The Siren's Call of Telephone Collecting

The Siren's Call of Telephone Collecting
Today it's hard to imagine life before the telephone. Yes, there were telegraphs that provided some degree of timely news but there was a significant cost, inconvenience, and lack of privacy in communicating that way. First, one had to find one's way to a telegraph exchange, usually in a railway station or post office. There the message would be written out by hand with the sender keeping in mind that each word cost money and assorted strangers would be reading it along its route. Once composed, the missive would be submitted along with the appropriate payment where it would await its turn to be converted to dots and dashes and finally put on the wire. After several relays, some more timely than others, it would arrive at its destination only to be converted back to letters and numbers and await pick-up by its recipient. That's a hard way to send a birthday greeting.

While Alexander Graham Bell is widely celebrated as the inventor of the telephone in 1876, several other researchers arrived at similar solutions at about the same time. Indeed, telephone-like devices first appeared before the Civil War and there is evidence to suggest Bell stole some or all of his invention's underpinnings from others. Nonetheless, he was the first to receive an American patent for what would become one of the most ubiquitous devices of modern life.

Things moved quickly from there. At first, two linked telephones were configured to provide point-to-point communication from, say, home to office, but the development of the switchboard in 1878 allowed for the connection of two unrelated devices. Telephone exchanges sprang up shortly thereafter, funded by monthly fees charged to subscribers just like today. Long-distance calls were suddenly a reality with the first coast-to-coast call taking place in 1915 and the inaugural transatlantic call just a dozen years later. Within the space of four decades, the world had become a much smaller place.

In terms of collecting, the earliest phones were wall-mounted and made of wood. A manual crank on the side would summon the exchange operator and a series of cables would close the circuit. All made by hand, these earliest of phones were still in use at the end of WWII but have since never generated much of a following among collectors. The first desk telephones were the so-called candlesticks, familiar to any moviegoer with a passion for gangster flicks. Those can still be made to work and remain highly sought, especially those with nickel plating. By the 1930s, candlesticks had been replaced by the classic desk phone that remains a vivid living memory for millions of users. In particular, the Western Electric 202 (1930s), 302 (1940s-'50s), and 500 (1960s-'70s) phones all recall a simpler pre-digital era.

Telephone enthusiasts of today have a wide range of avenues to pursue. Collections can be assembled by color, era, maker, market, purpose, or any number of other categories. Many related areas of interest exist as well: instruction manuals, phone books, signage, even bugging devices. The Antique Telephone Collectors Association and Telephone Collectors International are but two groups of passionate collectors that provide an enormous range of networking opportunities and are welcoming to new members. Much additional information exists online.

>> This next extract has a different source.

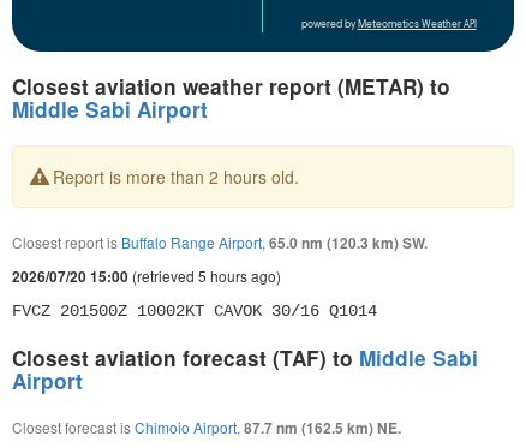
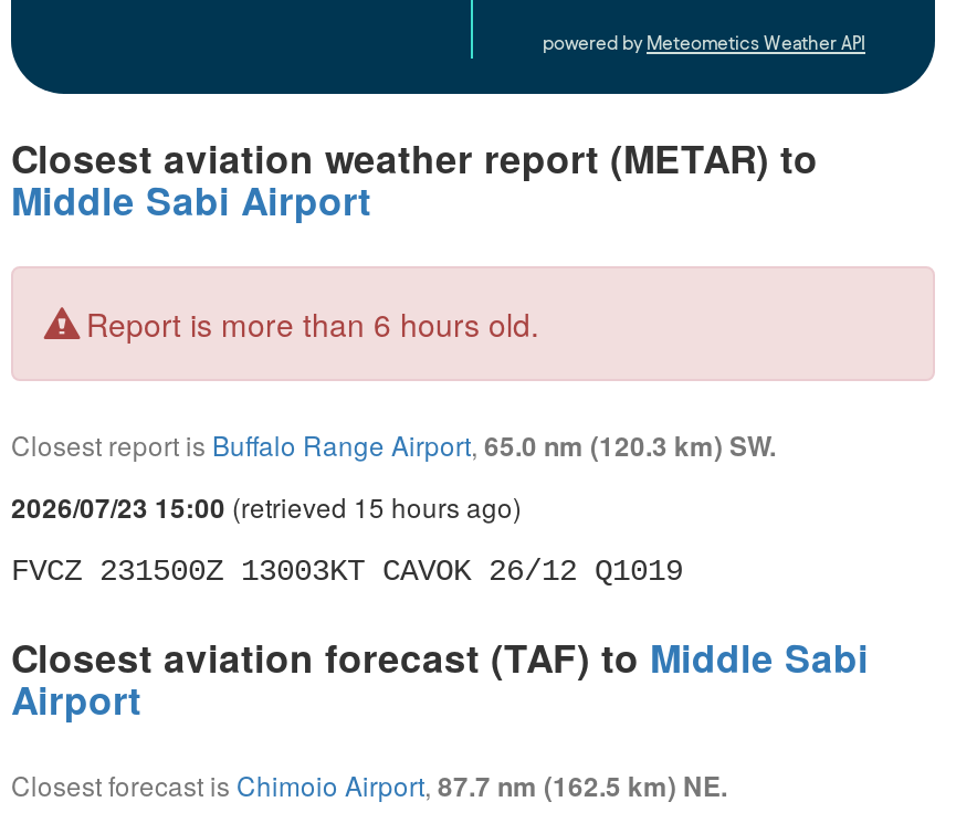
[48,165,299,189] Report is more than 2 hours old. -> [77,302,539,346] Report is more than 6 hours old.
[12,265,281,287] 2026/07/20 15:00 (retrieved 5 hours ago) -> [11,487,522,527] 2026/07/23 15:00 (retrieved 15 hours ago)
[12,301,377,321] FVCZ 201500Z 10002KT CAVOK 30/16 Q1014 -> [11,553,683,589] FVCZ 231500Z 13003KT CAVOK 26/12 Q1019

Other than highly ornamented phones or those associated with prominent personalities, collecting telephones and related paraphernalia is among the most budget-friendly of hobbies. Flea markets and garage sales will often yield some remarkable instruments at modest cost, and there are phone restoration experts out there that can make almost any handset workable again. That I-Thing in your pocket might do the job, but I can't imagine too many collectors for those in the years to come. In this space, the old world is much more appealing than the new.